> **ACTIVITY**
With pictures left out, copy exactly every line from the one containing "text: 柴油货车污染治理攻坚行动方案 ->" through the end of the material.

════

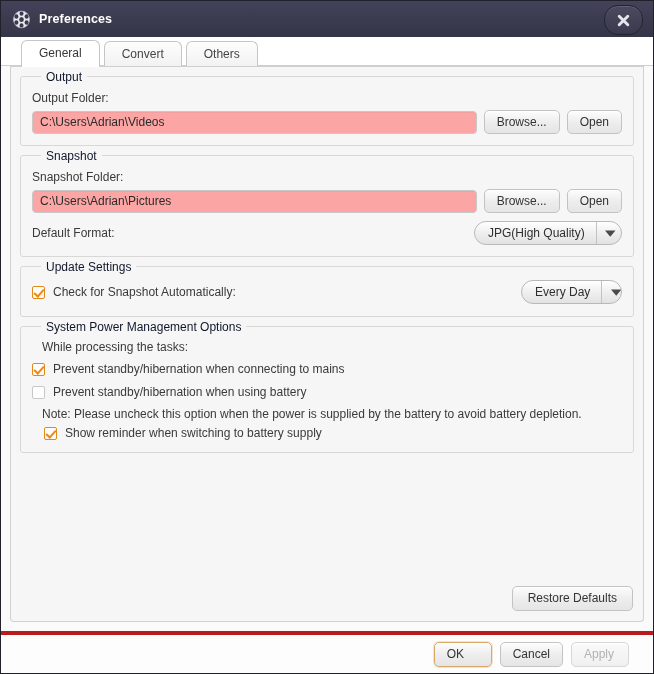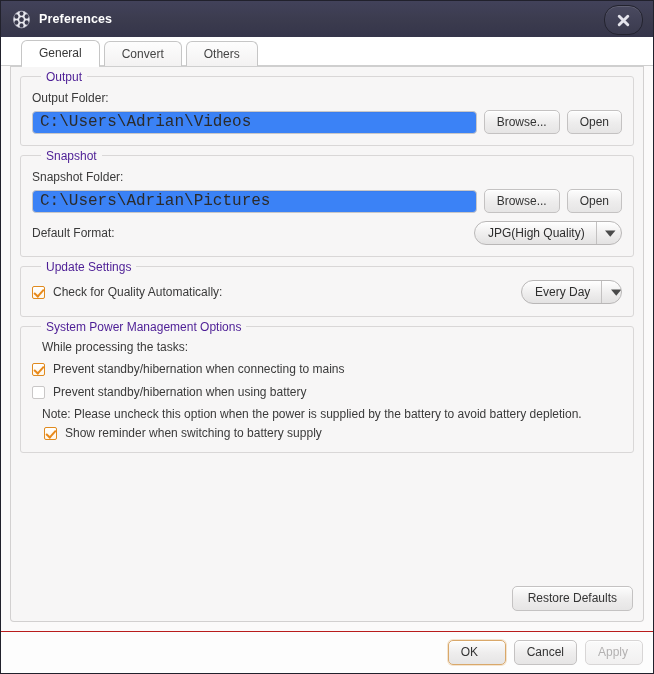"Output" .group-title { color: #4c1d95 -> #0f172a }
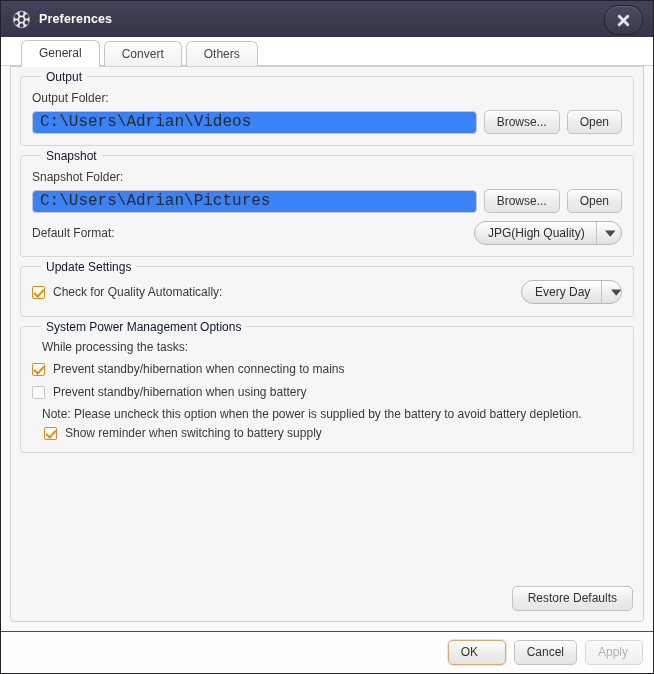"C:\Users\Adrian\Videos" .textbox { background: #3b82f6 -> #fca5a5; font-family: Liberation Mono, monospace -> none; font-size: 16px -> 12px }
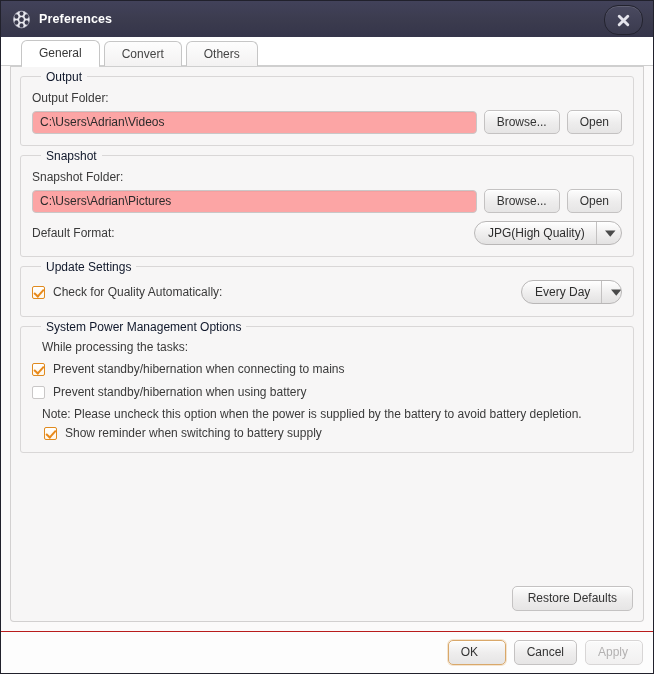"Check for Quality Automatically:" span.cb-label { text: Quality -> Snapshot }
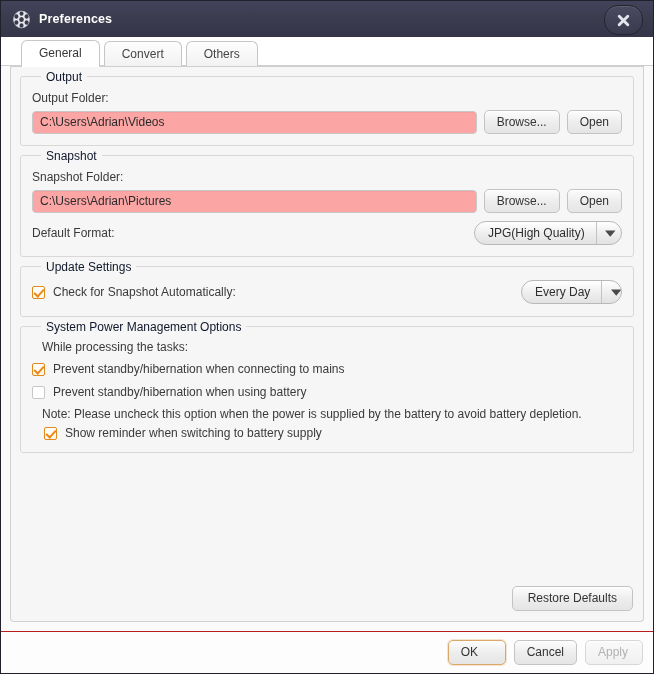"OK" #footer { border-top: 1px solid #b91c1c -> 4px solid #b91c1c; padding-right: 10px -> 24px }
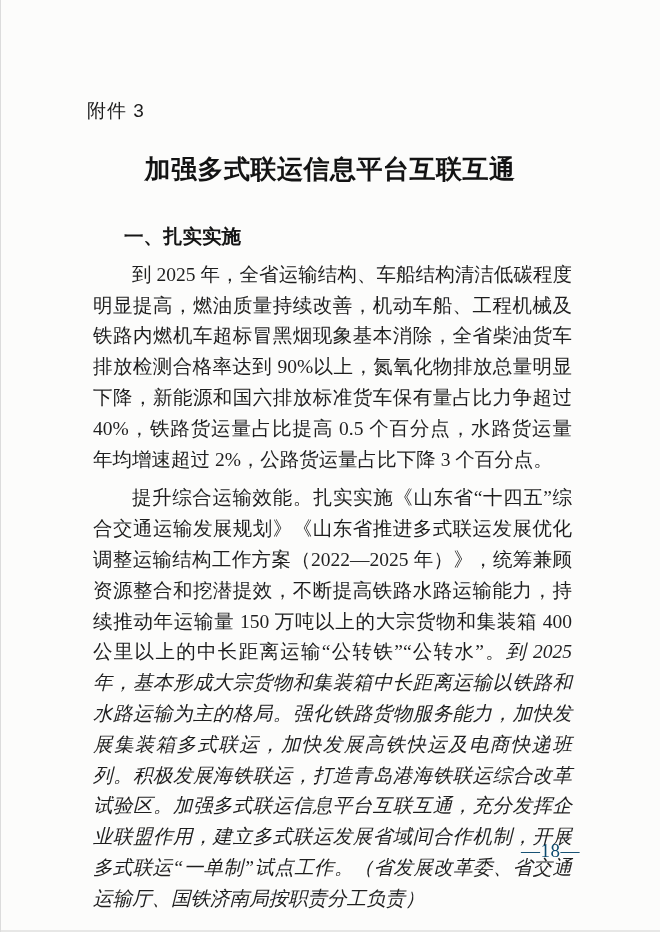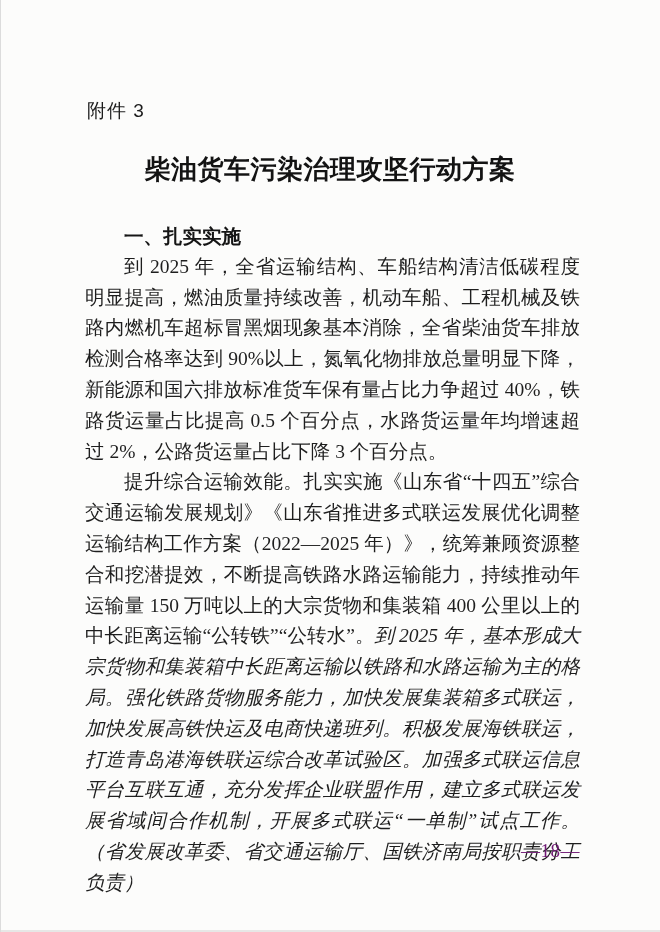"柴油货车污染治理攻坚行动方案" h1.doc-title { text: 柴油货车污染治理攻坚行动方案 -> 加强多式联运信息平台互联互通 }
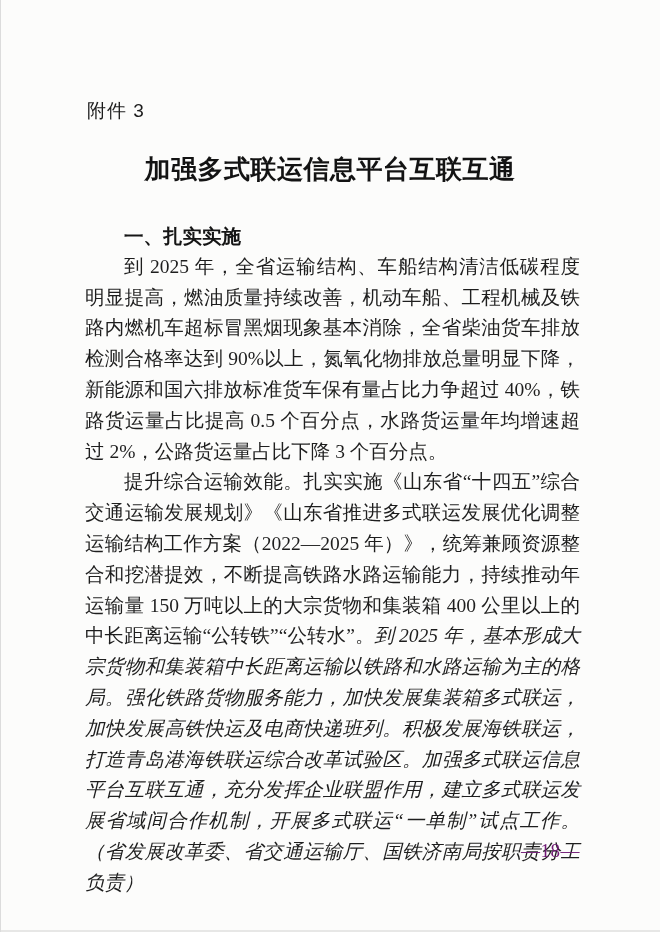"到 2025" .paragraph { margin: 0 -> 8px }
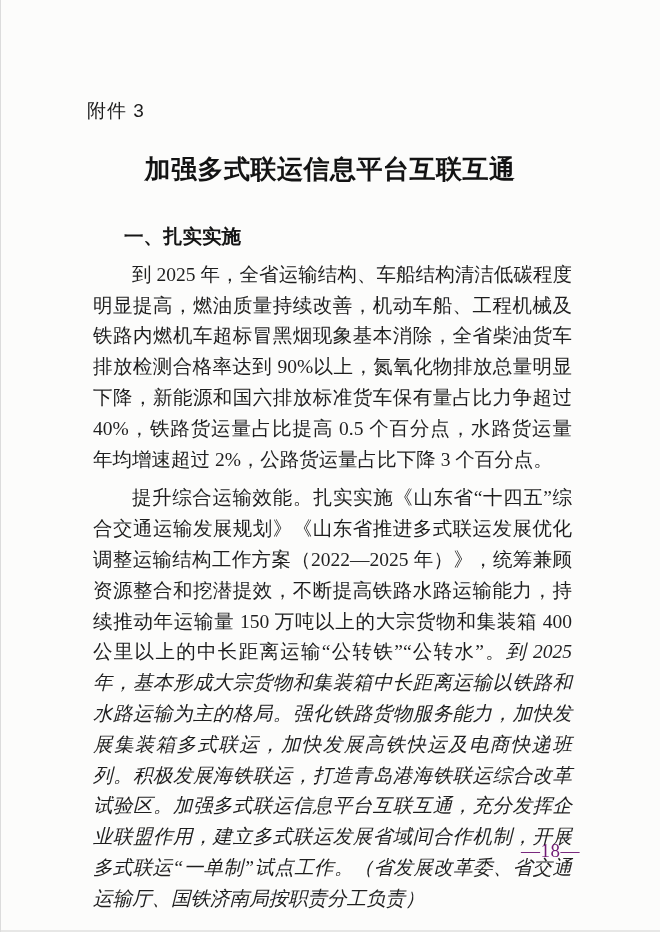"—18—" .page-number { color: #701a75 -> #0c4a6e }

════

> **RESULT**
"柴油货车污染治理攻坚行动方案" h1.doc-title { text: 柴油货车污染治理攻坚行动方案 -> 加强多式联运信息平台互联互通 }
"到 2025" .paragraph { margin: 0 -> 8px }
"—18—" .page-number { color: #701a75 -> #0c4a6e }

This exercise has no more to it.